Cybersecurity remains a top concern for process manufacturers around the globe. This is due to the fact that threats are increasing, automation and IT staffs are demanding comprehensive security, regulations and standards are emerging, and proactive measures are being required to meet increasing threats.
I mention this for the DeltaV users joining us at the Emerson Exchange conference next week in the Dallas/Fort Worth Texas area. You’ll want to schedule session 4-4662 Protecting DeltaV from Cyber Attacks using OPC .NET. The presenters, Emerson’s Lee Neitzel and Bob Huba will share how this technology and the security requirements of the plant come together to increase security robustness.
Here’s the abstract of their presentation:
Protecting a DeltaV system from cyber attacks is accomplished through a defense-in-depth strategy composed of a combination of security features and processes that are compliant with emerging industrial security standards. One element of this strategy, OPC .NET, is described along with how to use it effectively at the site.
The session will be Tuesday October 1 at 1:00pm in Ft Worth 6 and repeated Thursday, October 3 at 2:15om San Antonio 6 in the Gaylord Texan Hotel.
Security requirements for the automation system must take into account that each plant has its own security requirements. The DeltaV system often must integrate with plant and corporate IT security. These plants do not go through security certification conducted by 3rd parties as NERC Critical Infrastructure Protection (CIP) does for the Power industry. Technologies and services provided by Emerson play a role in these overall security requirements.
Lee and Bob share some of the global activities including the U.S. NIST Cybersecurity Framework from the Executive Order — Improving Critical Infrastructure Cybersecurity as well as the WIB vendor security certification process from the International Instrument Users Association. Three aspects of the WIB requirements include lifecycle, defense in depth, and maturity model on a path to best practices.
For example, defense in depth for a control system includes antivirus protection, operating system security patching, and software hotfixes at the lowest level. User access control and workstation hardening (ex. disabling USB ports) is at the next level. Out a level further is a secure network architecture design, network lockdown capability, secure remote access, firewalls, and security policies. Finally, at the top layer is physical security to access the system.

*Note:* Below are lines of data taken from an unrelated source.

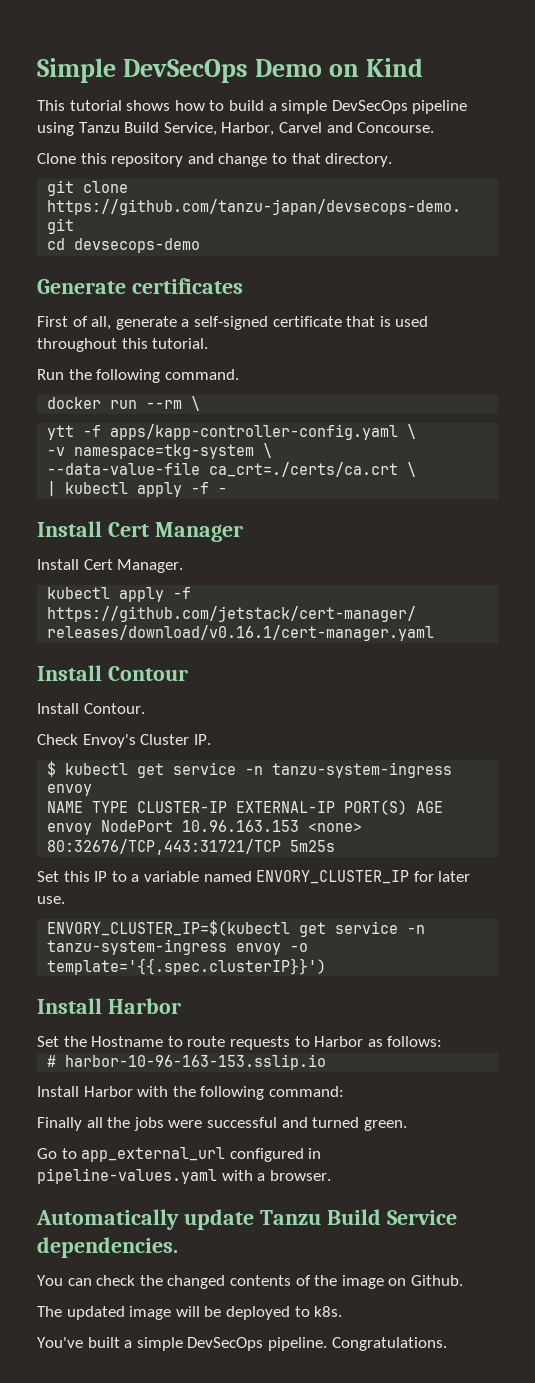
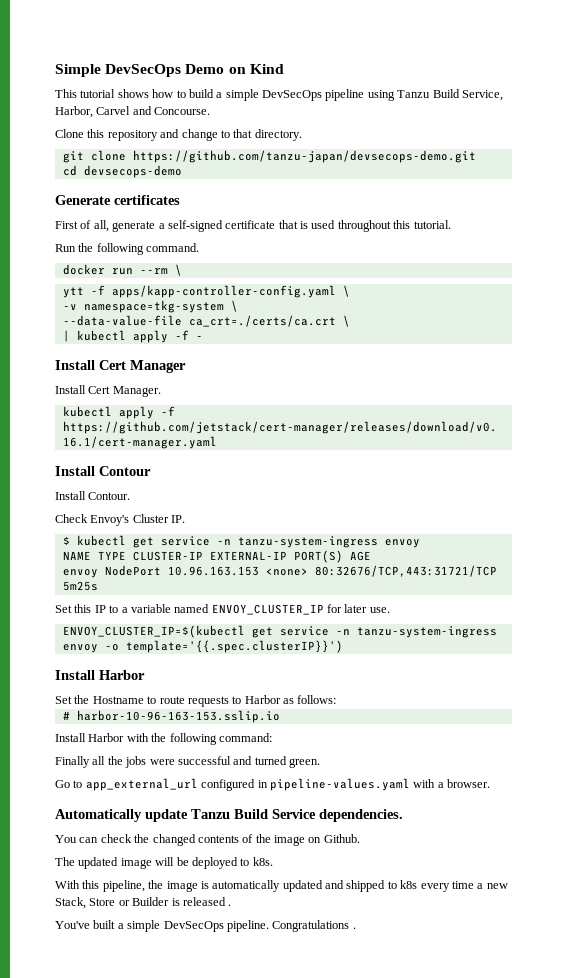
[256,870,410,884] ENVORY_CLUSTER_IP -> [211,604,324,615] ENVOY_CLUSTER_IP
[47,920,291,936] ENVORY_CLUSTER_IP=$(kubectl -> [62,625,245,638] ENVOY_CLUSTER_IP=$(kubectl
(343, 1311) none -> [55,880,508,892] [55,897,232,909] // With this pipeline, the image is automatically updated and shipped to k8s every time a new Stack, Store or Builder is released .
[331,1337,447,1351] Congratulations. -> [272,920,356,932] Congratulations .

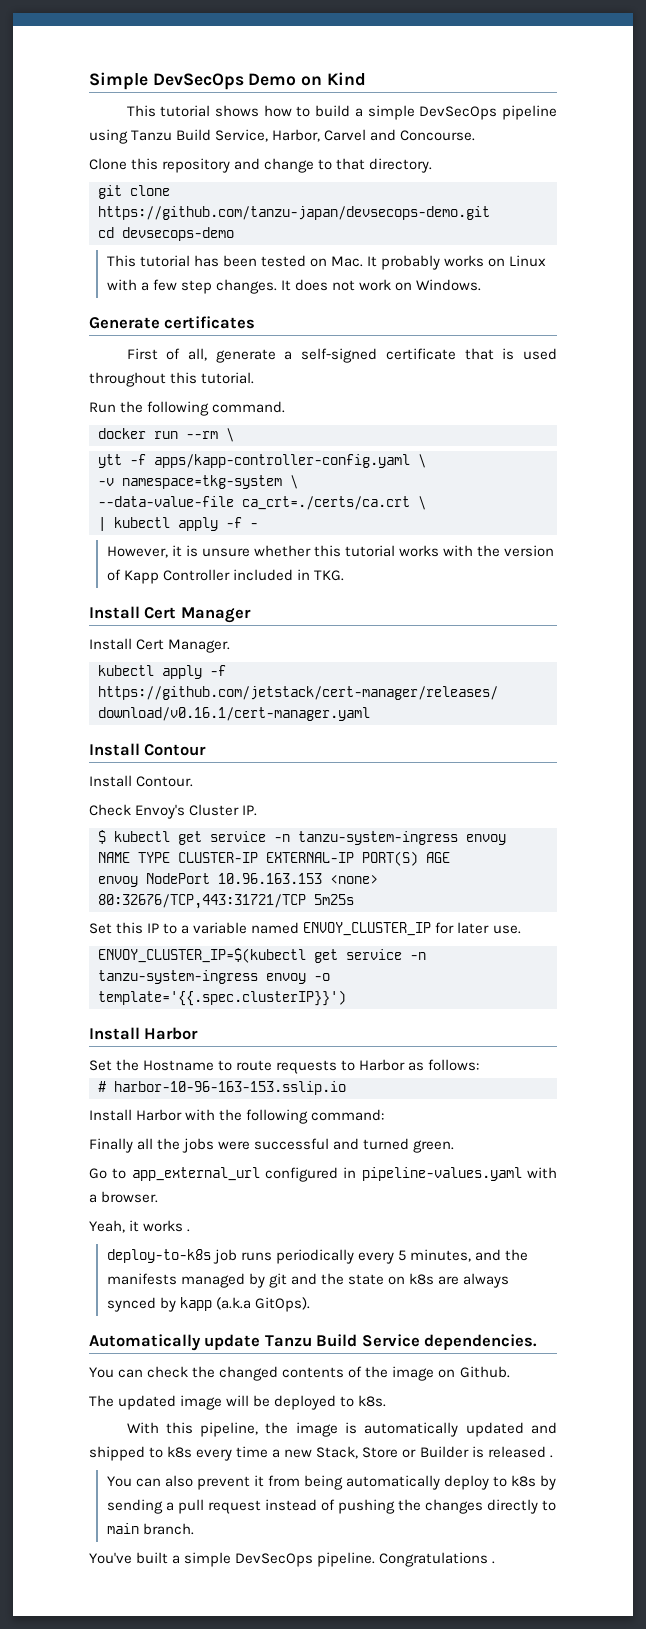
(182, 171) none -> [106,255,547,270] [106,279,482,294] // This tutorial has been tested on Mac. It probably works on Linux with a few step changes. It does not work on Windows.
(203, 338) none -> [106,545,555,558] [106,569,344,584] // However, it is unsure whether this tutorial works with the version of Kapp Controller included in TKG.
(490, 783) none -> [89,1220,191,1233] [106,1249,529,1264] [106,1273,510,1288] [106,1297,310,1312] // Yeah, it works . // deploy-to-k8s job runs periodically every 5 minutes, and the manifests managed by git and the state on k8s are always synced by kapp (a.k.a GitOps).
(232, 905) none -> [106,1475,557,1490] [106,1499,557,1514] [106,1523,194,1535] // You can also prevent it from being automatically deploy to k8s by sending a pull request instead of pushing the changes directly to main branch.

They explore these levels in greater depth and share how various technologies fit in. How OPC .NET fits in is that it was developed to address security issues in OPC Classic, developed back in the 1995-1996 timeframe. Security issues include DCOM with its firewall ports, configuration complexity, difficulty in callback authentication, complex proxy installation, and program registration complexity.
It was created as an independent thin wrapper to wrap any OPC server and allow OPC clients, using OPC .NET client wrappers, to talk through OPC .NET. The base encryption and authentication is provided by the .NET Windows Communications Foundation (WCF). Base user privileges are defined by access control lists and require the user identity to be maintained.
OPC .NET addresses shortcomings in OPC Classic such as robustness through automatic recovery from connection failures and loss of client configuration. It uses the HTTP and TCP open ports through the firewall instead of opening additional ones.
You’ll want to catch one of the sessions and bring your questions for Lee and Bob during the exhibit hours of the conference.